» **WHAT THE EXERCISE ASKS**
Each line from the one that has "reference: JB-7632 -> JB-7623" through the end of the entries below must be written out exactly; leave out all other lines.

--- INFORMATION PROVIDED Enclosed Below ---

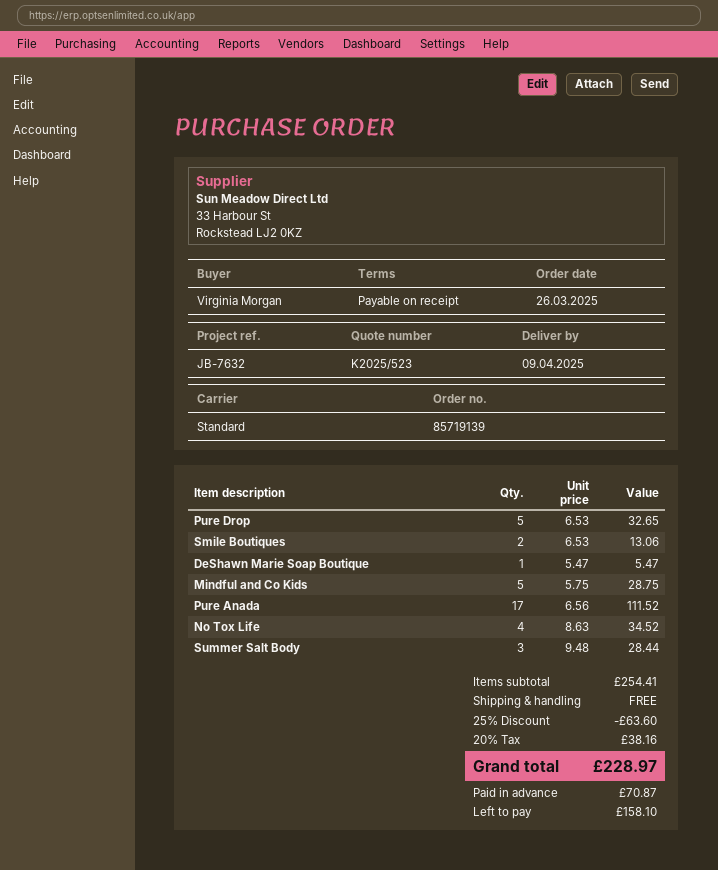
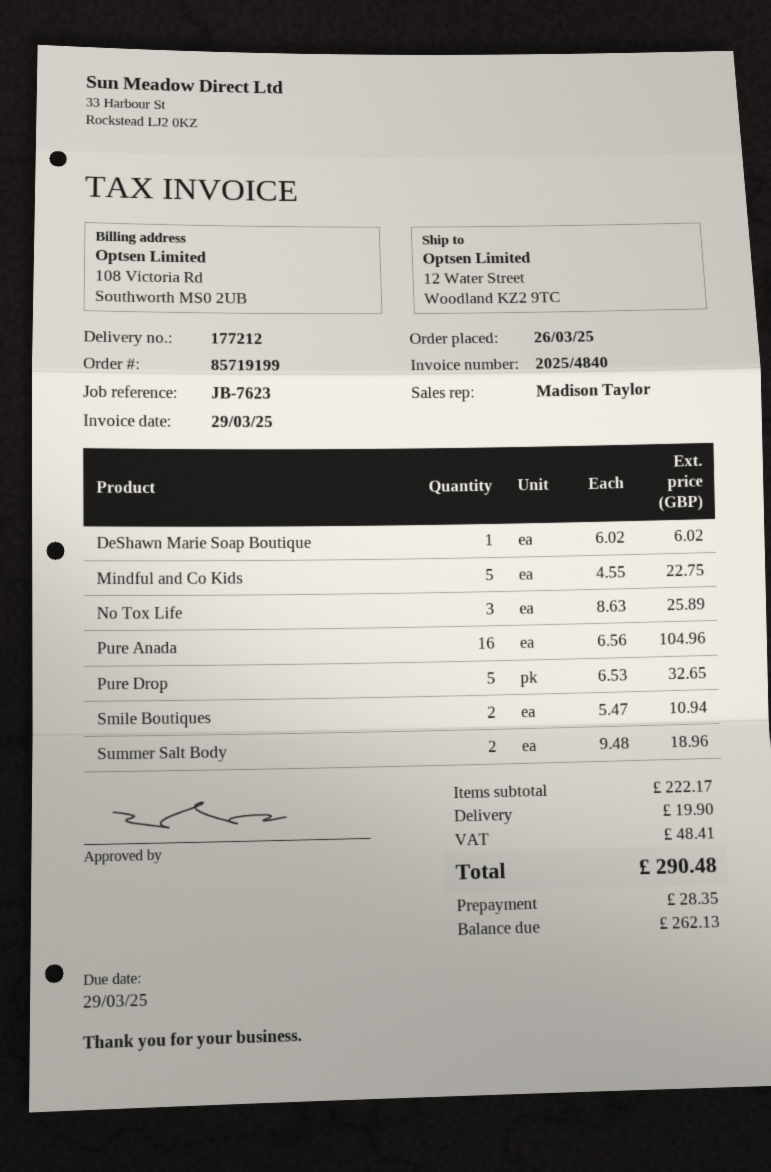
order number: 85719139 -> 85719199
reference: JB-7632 -> JB-7623
Smile Boutiques: 2 x 6.53 = 13.06 -> 2 x 5.47 = 10.94
DeShawn Marie Soap Boutique: 1 x 5.47 = 5.47 -> 1 x 6.02 = 6.02
Mindful and Co Kids: 5 x 5.75 = 28.75 -> 5 x 4.55 = 22.75
Pure Anada: 17 x 6.56 = 111.52 -> 16 x 6.56 = 104.96
No Tox Life: 4 x 8.63 = 34.52 -> 3 x 8.63 = 25.89
Summer Salt Body: 3 x 9.48 = 28.44 -> 2 x 9.48 = 18.96
subtotal: 254.41 -> 222.17
discount: 25% = 63.60 -> none
shipping: 0.00 -> 19.90
tax: 38.16 -> 48.41
total: 228.97 -> 290.48
deposit: 70.87 -> 28.35
balance: 158.10 -> 262.13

--- End of Enclosed INFORMATION PROVIDED ---

» **OUTPUT OF THE EXERCISE**
reference: JB-7632 -> JB-7623
Smile Boutiques: 2 x 6.53 = 13.06 -> 2 x 5.47 = 10.94
DeShawn Marie Soap Boutique: 1 x 5.47 = 5.47 -> 1 x 6.02 = 6.02
Mindful and Co Kids: 5 x 5.75 = 28.75 -> 5 x 4.55 = 22.75
Pure Anada: 17 x 6.56 = 111.52 -> 16 x 6.56 = 104.96
No Tox Life: 4 x 8.63 = 34.52 -> 3 x 8.63 = 25.89
Summer Salt Body: 3 x 9.48 = 28.44 -> 2 x 9.48 = 18.96
subtotal: 254.41 -> 222.17
discount: 25% = 63.60 -> none
shipping: 0.00 -> 19.90
tax: 38.16 -> 48.41
total: 228.97 -> 290.48
deposit: 70.87 -> 28.35
balance: 158.10 -> 262.13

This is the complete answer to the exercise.